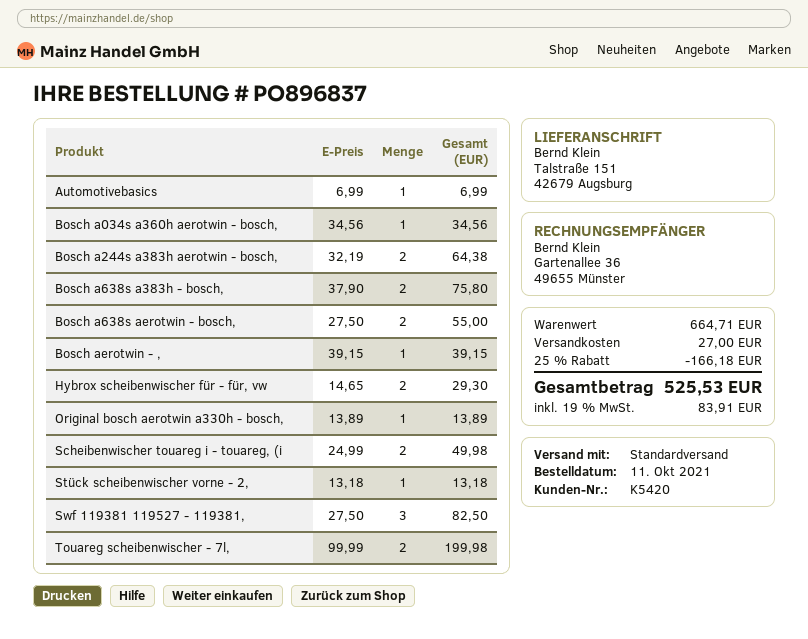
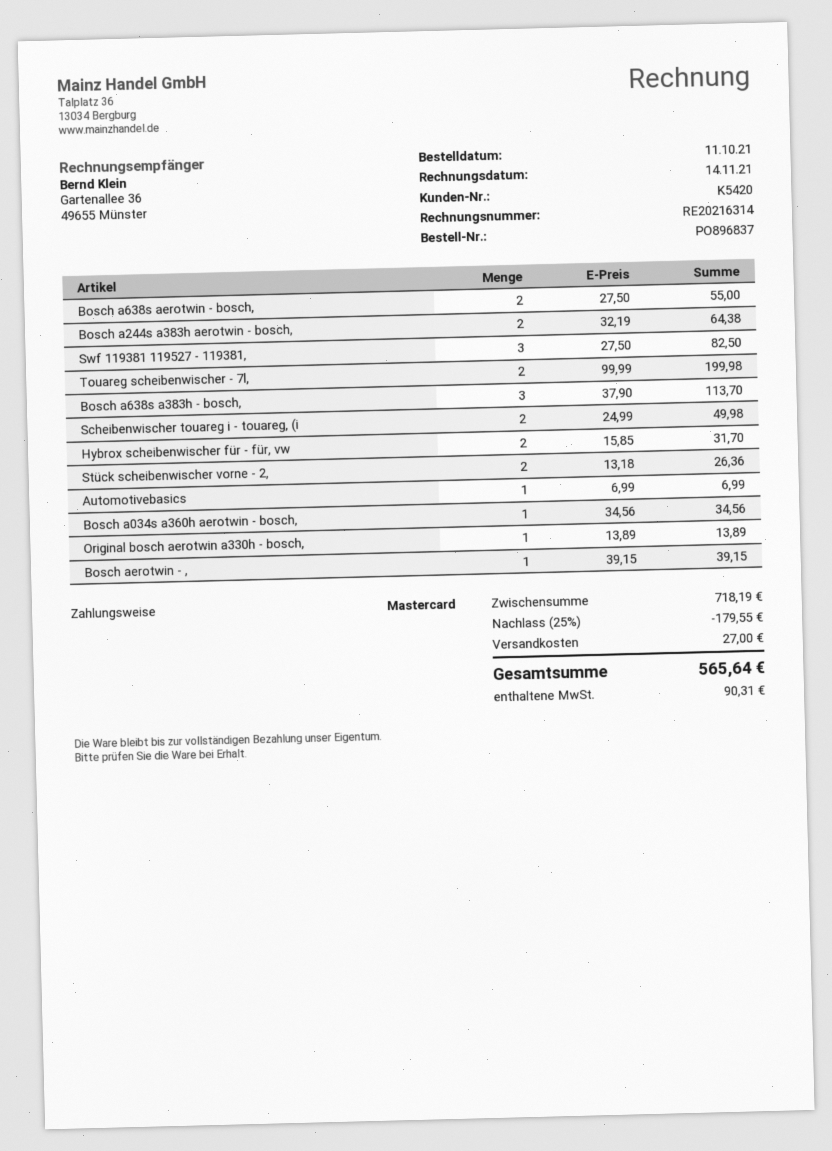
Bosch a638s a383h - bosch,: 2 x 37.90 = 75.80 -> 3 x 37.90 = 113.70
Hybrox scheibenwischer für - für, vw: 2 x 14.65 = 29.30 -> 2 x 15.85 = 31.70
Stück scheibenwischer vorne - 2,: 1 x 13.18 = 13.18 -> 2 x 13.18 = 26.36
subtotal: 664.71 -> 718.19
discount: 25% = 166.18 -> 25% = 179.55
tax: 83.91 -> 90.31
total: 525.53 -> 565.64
==========
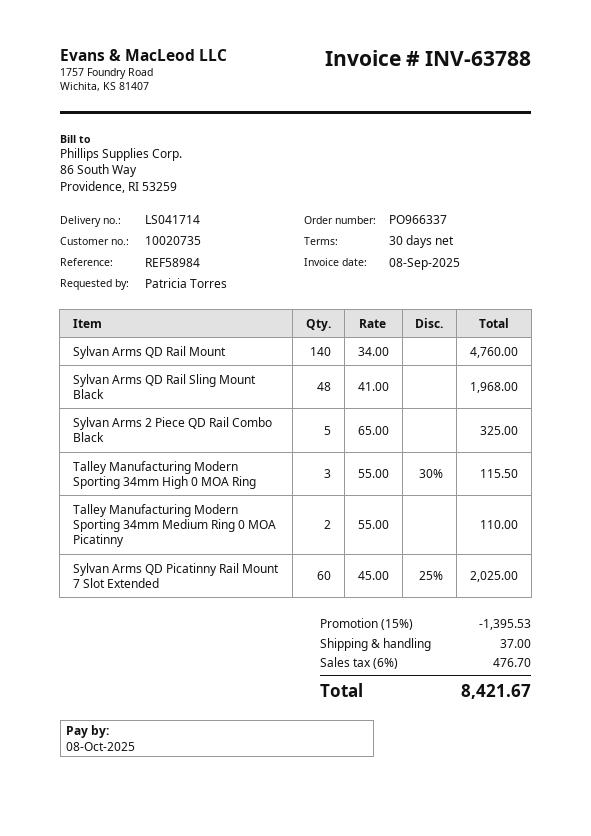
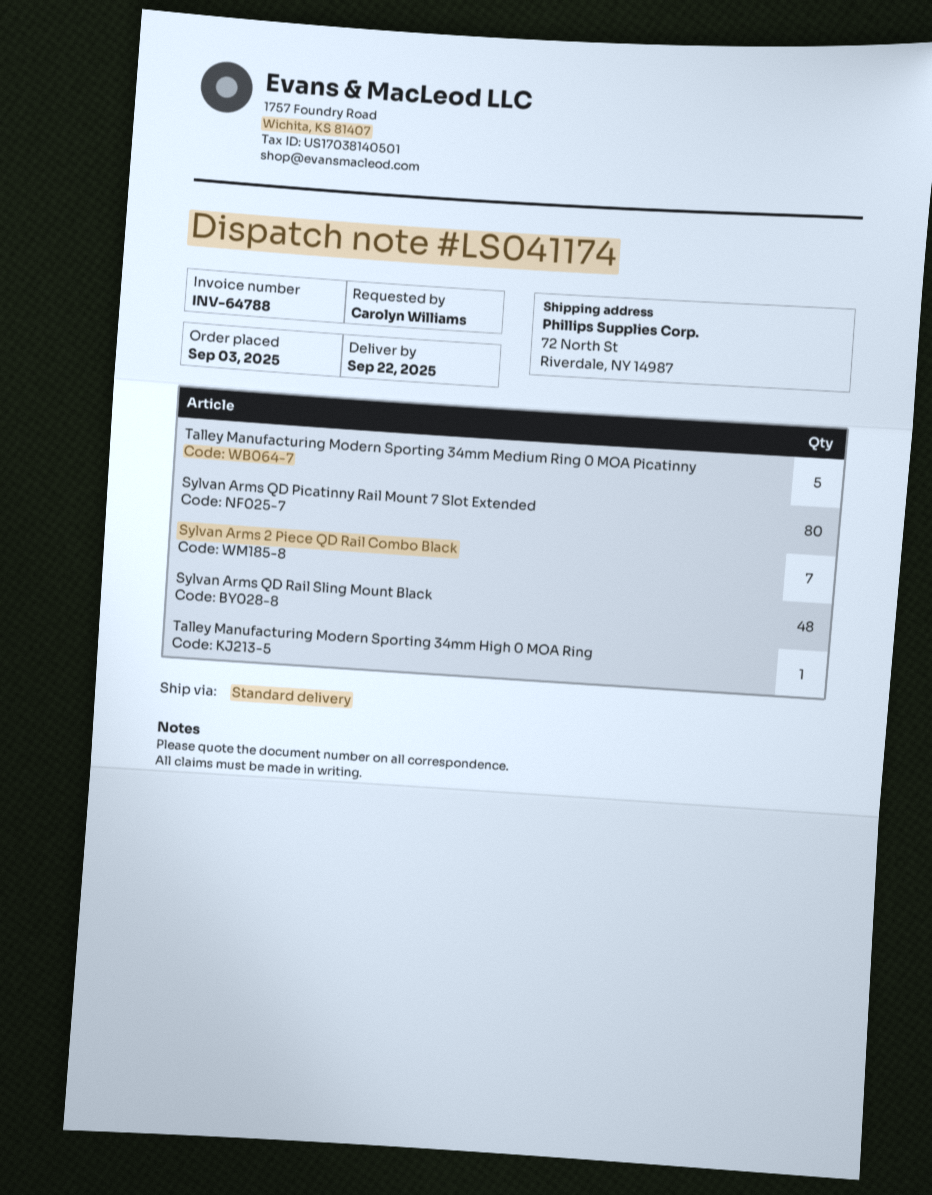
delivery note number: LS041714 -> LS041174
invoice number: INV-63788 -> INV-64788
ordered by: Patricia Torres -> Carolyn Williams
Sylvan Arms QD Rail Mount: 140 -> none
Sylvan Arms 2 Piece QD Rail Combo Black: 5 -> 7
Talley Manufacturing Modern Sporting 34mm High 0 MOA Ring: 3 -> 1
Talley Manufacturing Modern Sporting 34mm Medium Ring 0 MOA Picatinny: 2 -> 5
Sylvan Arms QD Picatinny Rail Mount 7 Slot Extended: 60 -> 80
==========
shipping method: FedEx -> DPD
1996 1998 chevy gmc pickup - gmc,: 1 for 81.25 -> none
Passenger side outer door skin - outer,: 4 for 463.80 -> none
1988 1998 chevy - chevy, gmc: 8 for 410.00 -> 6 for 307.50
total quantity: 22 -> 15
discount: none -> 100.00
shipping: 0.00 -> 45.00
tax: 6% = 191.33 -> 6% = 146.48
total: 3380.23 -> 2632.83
==========
- [YOUR GOAL]:
A word-for-word copy of the lines above from the one with "Sylvan Arms QD Rail Mount: 140 -> none" through the one with "Sylvan Arms QD Picatinny", inclusive, is the only output wanted.

- [RESULT OF THIS TASK]:
Sylvan Arms QD Rail Mount: 140 -> none
Sylvan Arms 2 Piece QD Rail Combo Black: 5 -> 7
Talley Manufacturing Modern Sporting 34mm High 0 MOA Ring: 3 -> 1
Talley Manufacturing Modern Sporting 34mm Medium Ring 0 MOA Picatinny: 2 -> 5
Sylvan Arms QD Picatinny Rail Mount 7 Slot Extended: 60 -> 80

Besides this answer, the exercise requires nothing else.